Using the data that follows, give the number of lines in which the word "빌드하였습니다" occurs. Write only the number.

===============

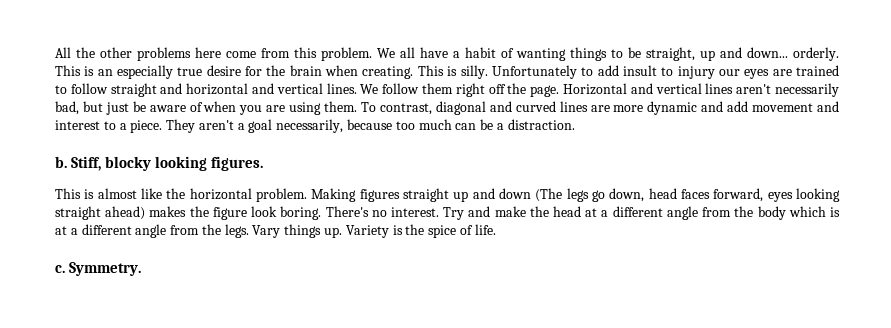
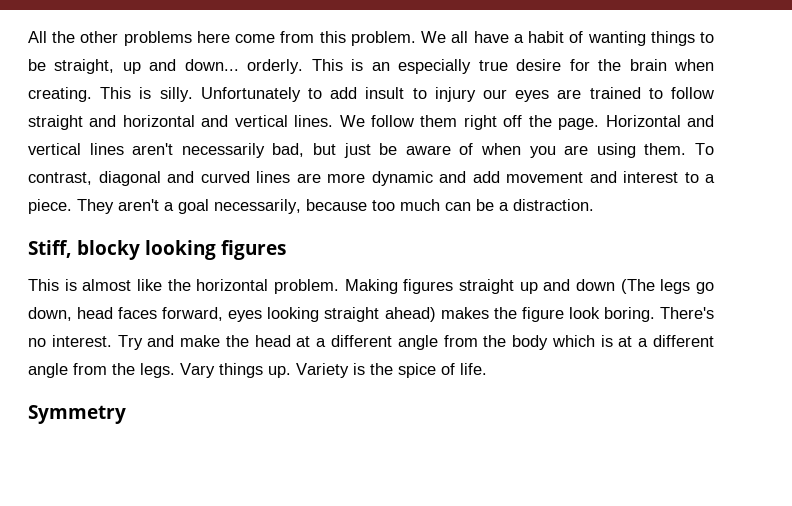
- b. Stiff, blocky looking figures.
+ Stiff, blocky looking figures
- c. Symmetry.
+ Symmetry

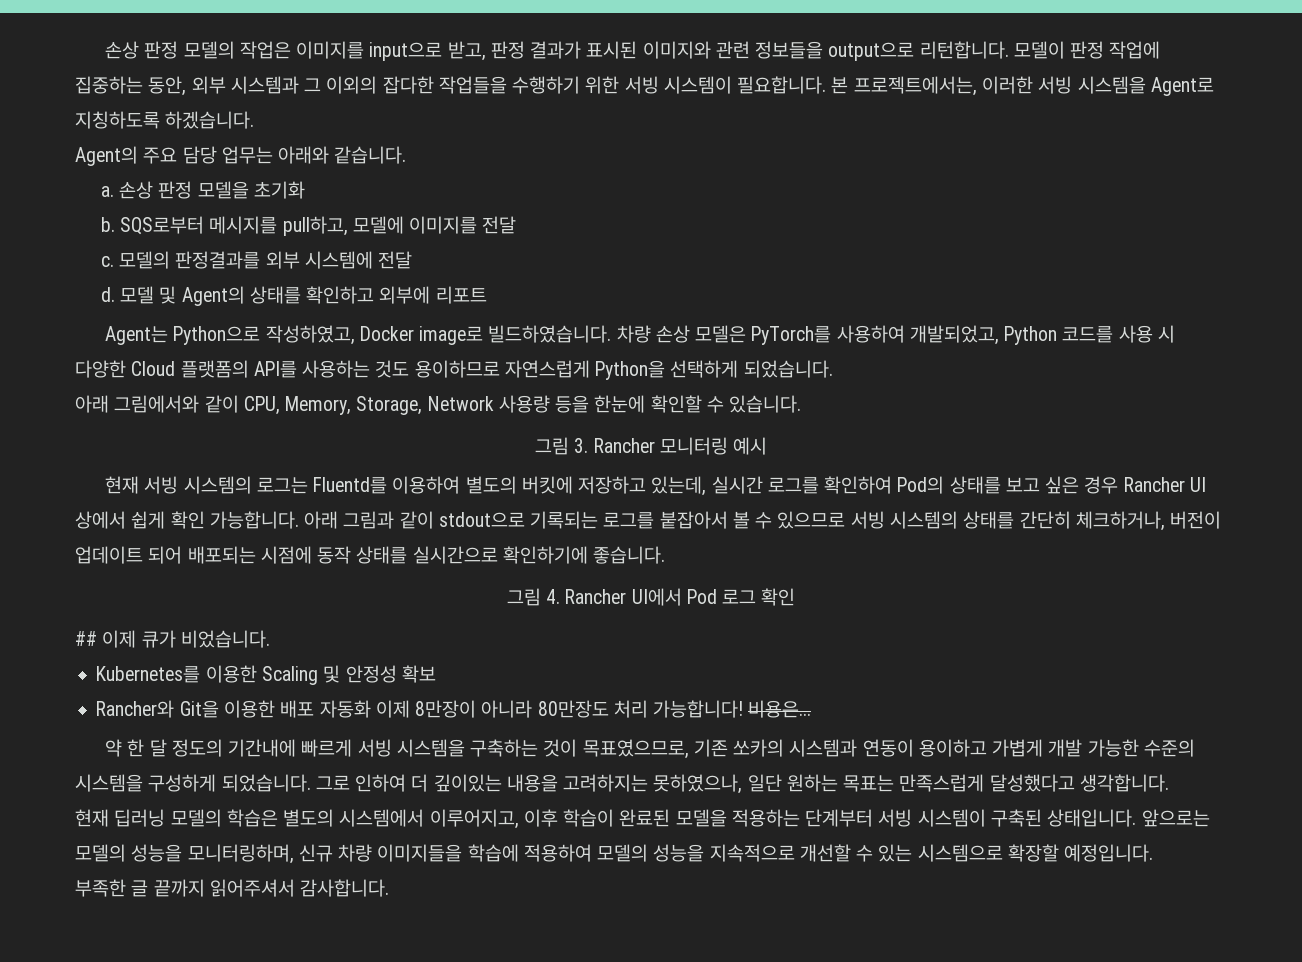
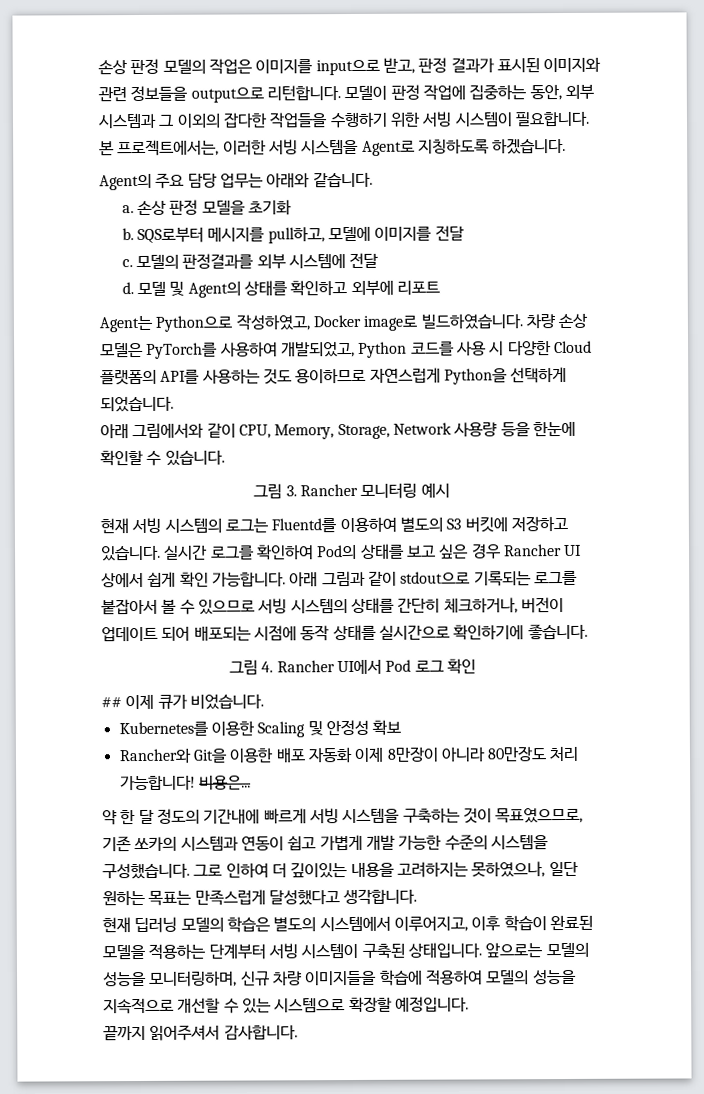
- 현재 서빙 시스템의 로그는 Fluentd를 이용하여 별도의 버킷에 저장하고 있는데, 실시간 로그를 확인하여 Pod의 상태를 보고 싶은 경우 Rancher UI 상에서 쉽게 확인 가능합니다.
+ 현재 서빙 시스템의 로그는 Fluentd를 이용하여 별도의 S3 버킷에 저장하고 있습니다. 실시간 로그를 확인하여 Pod의 상태를 보고 싶은 경우 Rancher UI 상에서 쉽게 확인 가능합니다.
- 약 한 달 정도의 기간내에 빠르게 서빙 시스템을 구축하는 것이 목표였으므로, 기존 쏘카의 시스템과 연동이 용이하고 가볍게 개발 가능한 수준의 시스템을 구성하게 되었습니다.
+ 약 한 달 정도의 기간내에 빠르게 서빙 시스템을 구축하는 것이 목표였으므로, 기존 쏘카의 시스템과 연동이 쉽고 가볍게 개발 가능한 수준의 시스템을 구성했습니다.
- 부족한 글 끝까지 읽어주셔서 감사합니다.
+ 끝까지 읽어주셔서 감사합니다.

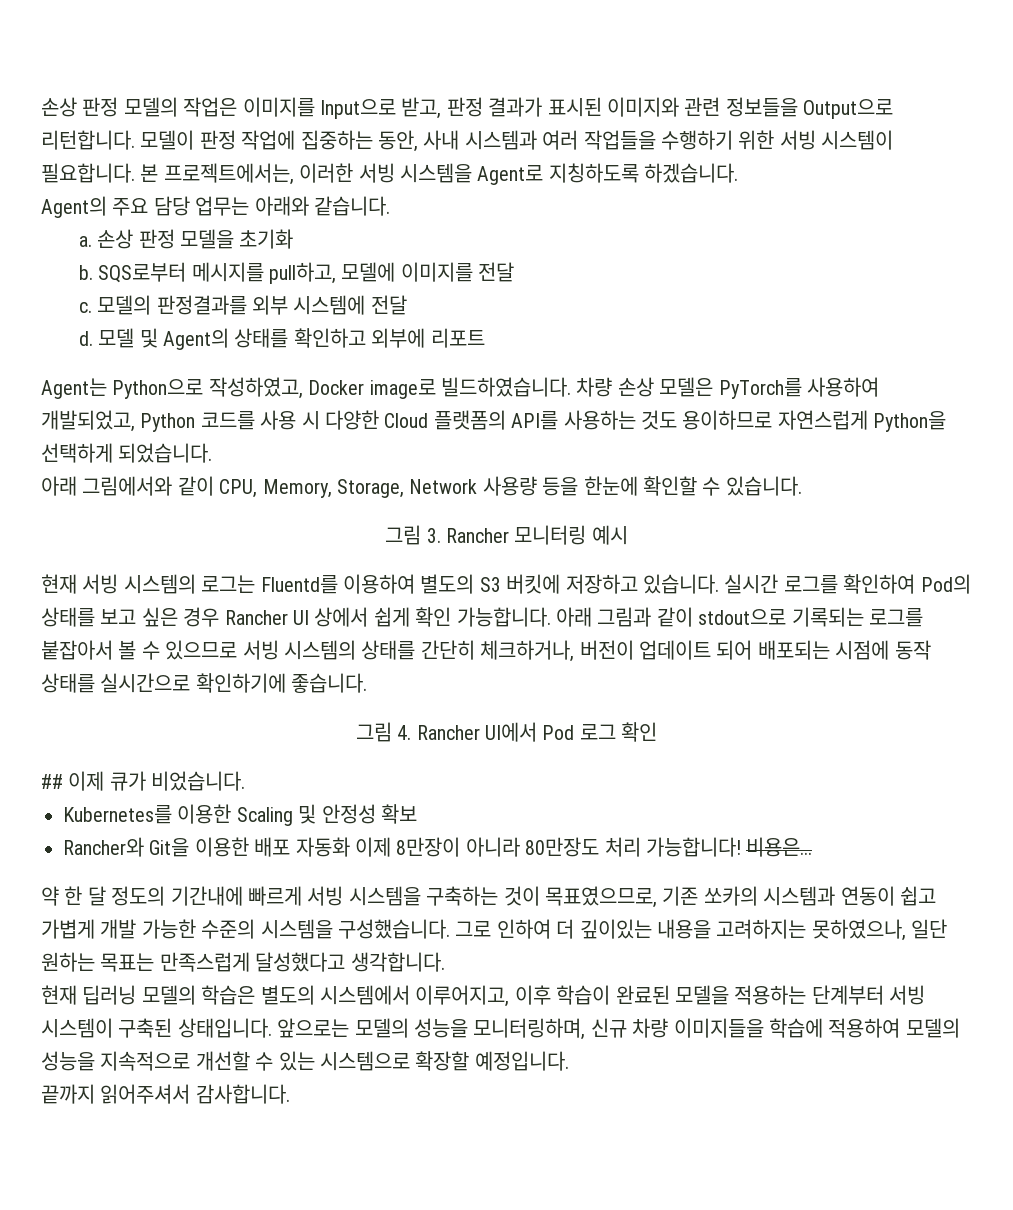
- 손상 판정 모델의 작업은 이미지를 input으로 받고, 판정 결과가 표시된 이미지와 관련 정보들을 output으로 리턴합니다.
+ 손상 판정 모델의 작업은 이미지를 Input으로 받고, 판정 결과가 표시된 이미지와 관련 정보들을 Output으로 리턴합니다.
- 모델이 판정 작업에 집중하는 동안, 외부 시스템과 그 이외의 잡다한 작업들을 수행하기 위한 서빙 시스템이 필요합니다.
+ 모델이 판정 작업에 집중하는 동안, 사내 시스템과 여러 작업들을 수행하기 위한 서빙 시스템이 필요합니다.

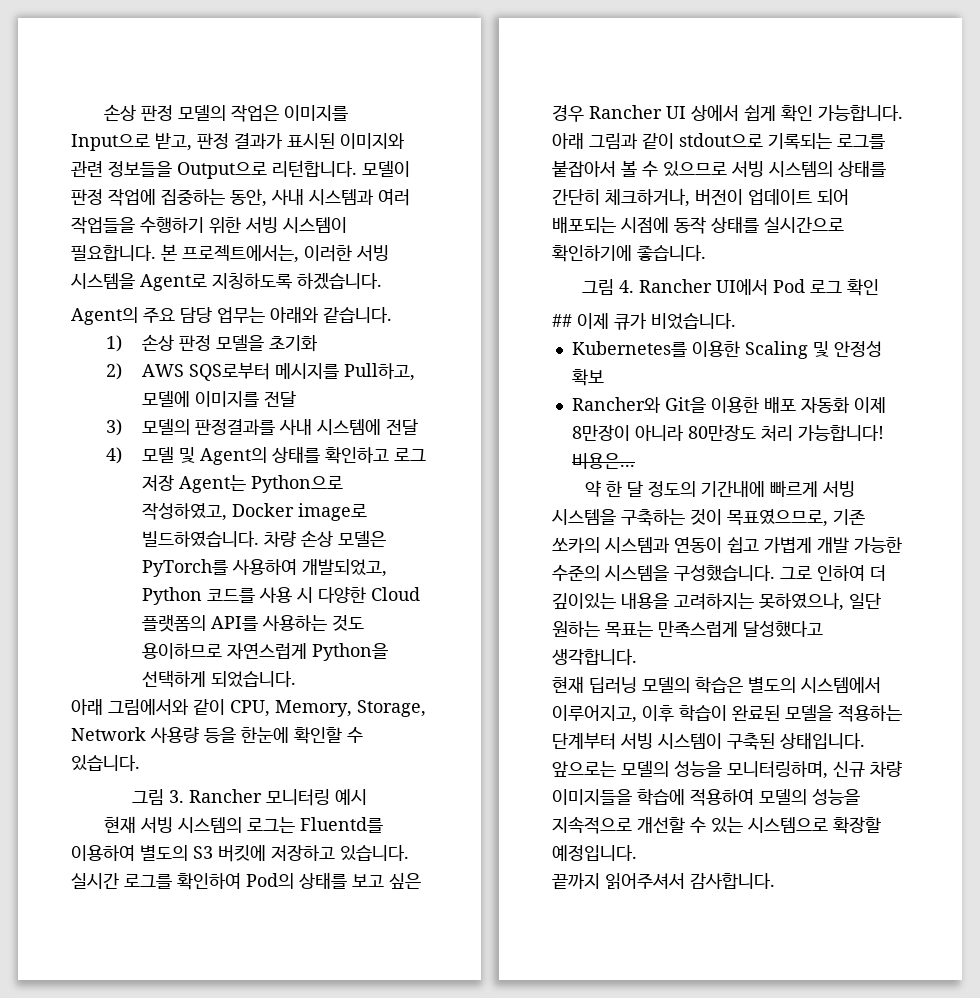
- a. 손상 판정 모델을 초기화
+ 1) 손상 판정 모델을 초기화
- b. SQS로부터 메시지를 pull하고, 모델에 이미지를 전달
+ 2) AWS SQS로부터 메시지를 Pull하고, 모델에 이미지를 전달
- c. 모델의 판정결과를 외부 시스템에 전달
+ 3) 모델의 판정결과를 사내 시스템에 전달
- d. 모델 및 Agent의 상태를 확인하고 외부에 리포트
- Agent는 Python으로 작성하였고, Docker image로 빌드하였습니다.
+ 4) 모델 및 Agent의 상태를 확인하고 로그 저장 Agent는 Python으로 작성하였고, Docker image로 빌드하였습니다.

===============

→ Answer box:
2